**TASK TO CARRY OUT**
Go through the records below and copy out every line holding "ital".

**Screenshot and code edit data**
----------
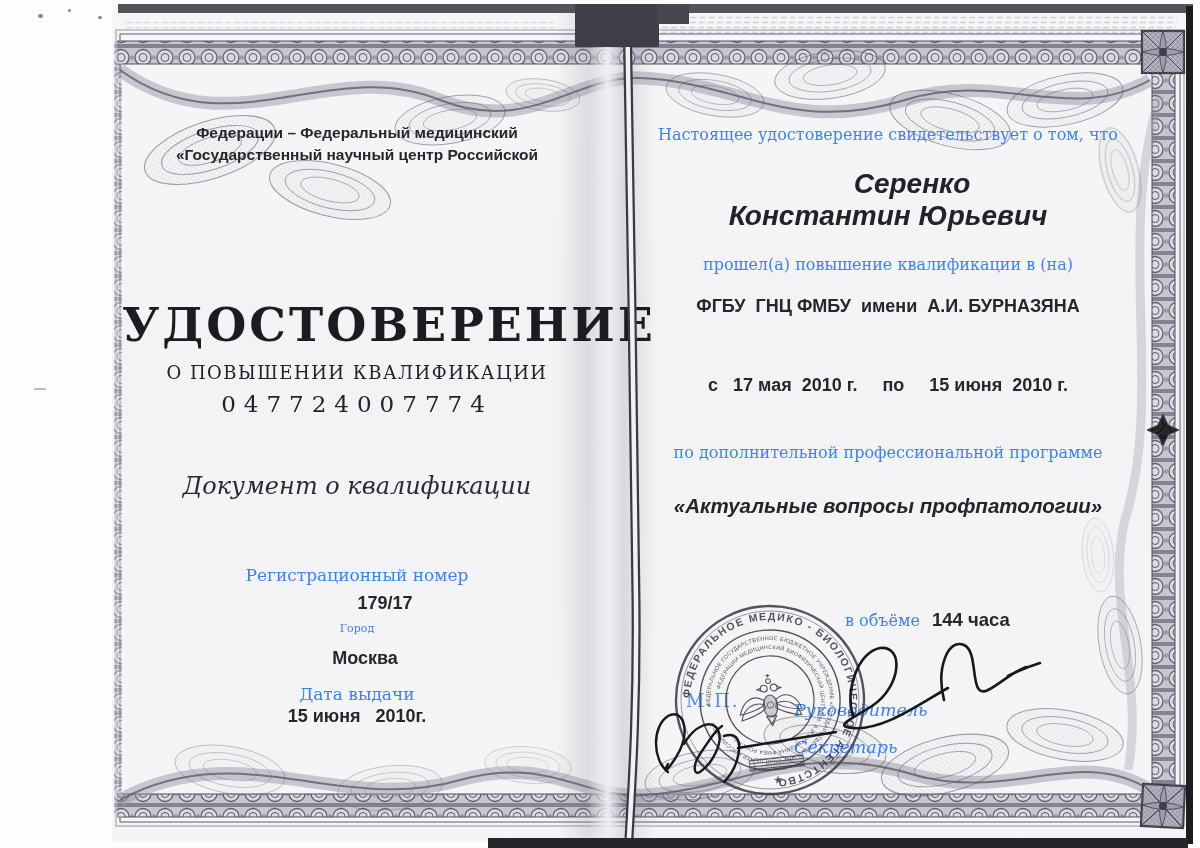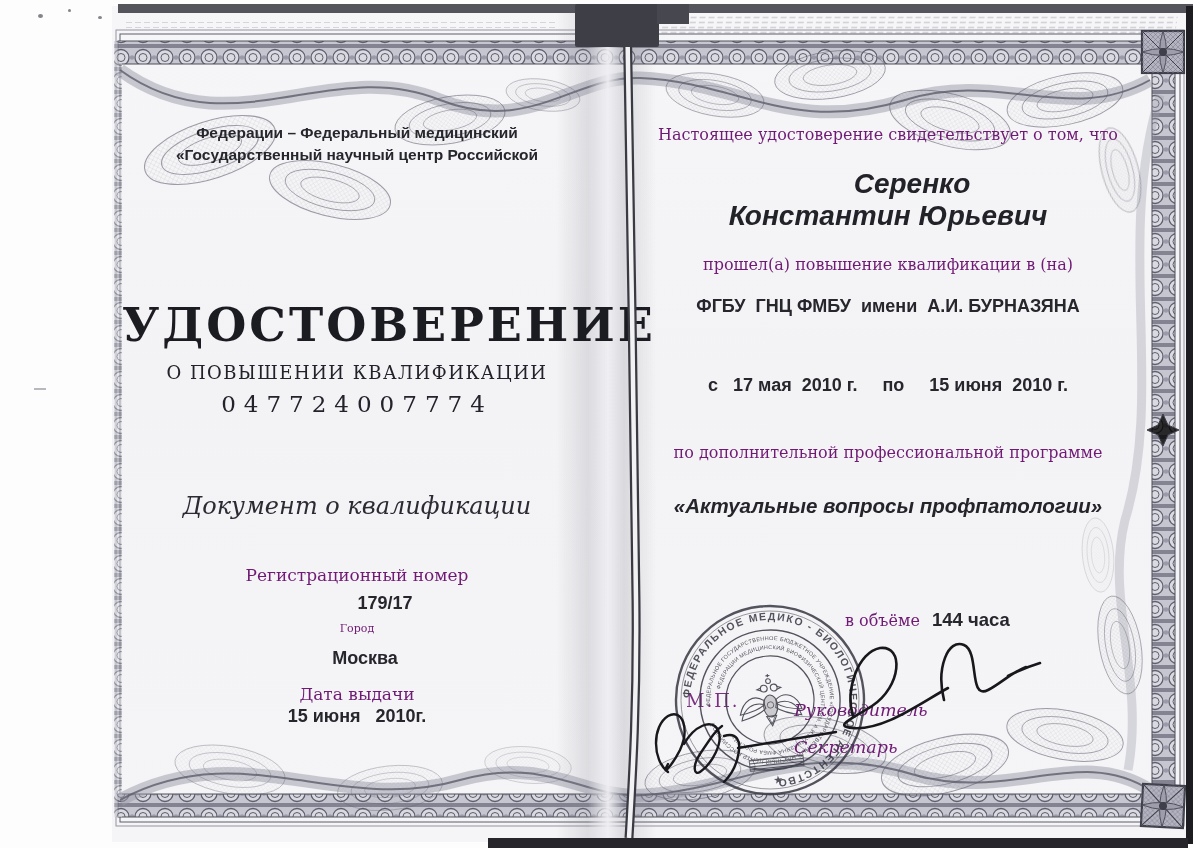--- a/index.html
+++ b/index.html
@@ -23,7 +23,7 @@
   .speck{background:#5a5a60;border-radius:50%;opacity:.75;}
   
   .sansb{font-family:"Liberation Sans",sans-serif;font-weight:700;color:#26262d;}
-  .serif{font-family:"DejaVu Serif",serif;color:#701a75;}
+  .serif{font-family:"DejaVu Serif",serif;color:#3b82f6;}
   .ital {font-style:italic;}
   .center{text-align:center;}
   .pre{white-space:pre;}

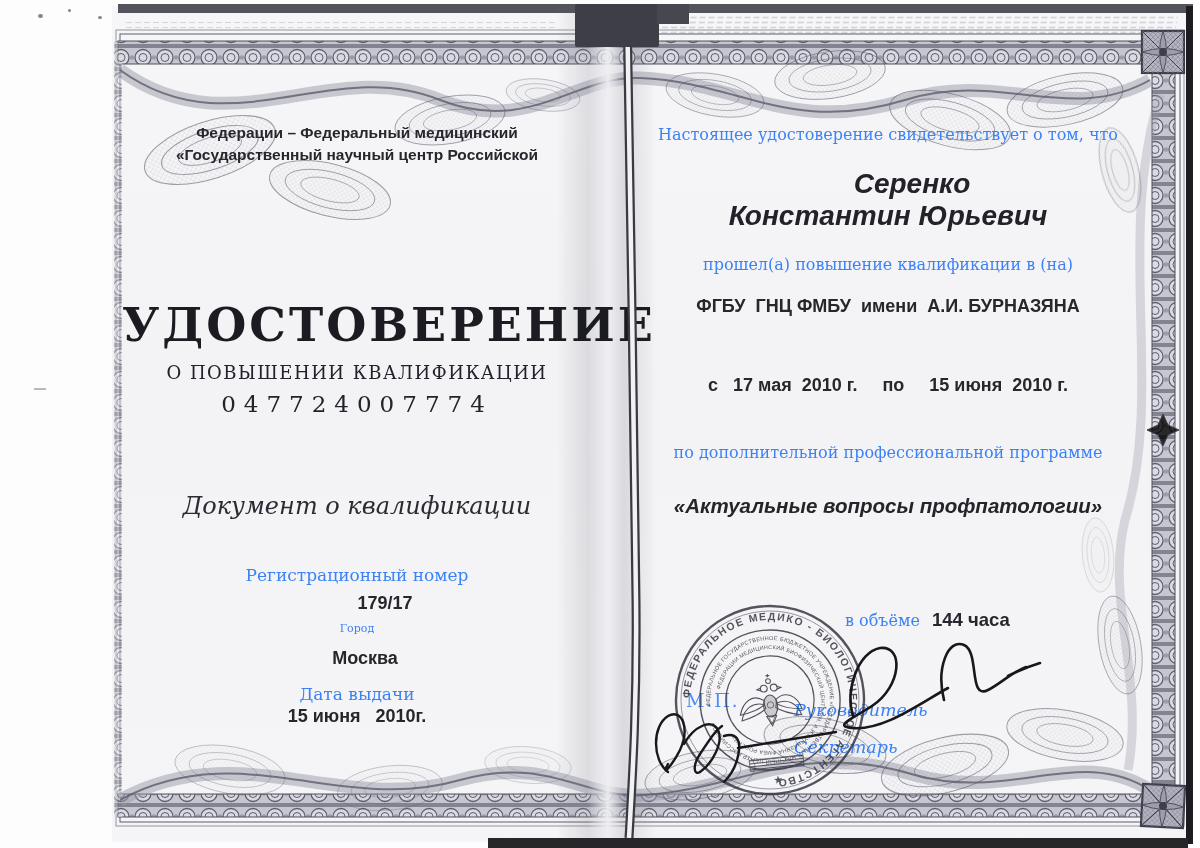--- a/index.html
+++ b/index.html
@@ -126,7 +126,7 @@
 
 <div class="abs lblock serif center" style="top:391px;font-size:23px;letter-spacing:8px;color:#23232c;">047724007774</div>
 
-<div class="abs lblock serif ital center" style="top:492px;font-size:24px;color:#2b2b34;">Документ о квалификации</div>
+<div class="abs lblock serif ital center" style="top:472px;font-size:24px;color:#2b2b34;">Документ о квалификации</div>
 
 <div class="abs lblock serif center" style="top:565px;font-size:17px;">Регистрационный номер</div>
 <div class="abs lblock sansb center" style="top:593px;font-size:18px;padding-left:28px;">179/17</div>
----------
**RESULT FOR THIS TASK**
   .ital {font-style:italic;}
-<div class="abs lblock serif ital center" style="top:492px;font-size:24px;color:#2b2b34;">Документ о квалификации</div>
+<div class="abs lblock serif ital center" style="top:472px;font-size:24px;color:#2b2b34;">Документ о квалификации</div>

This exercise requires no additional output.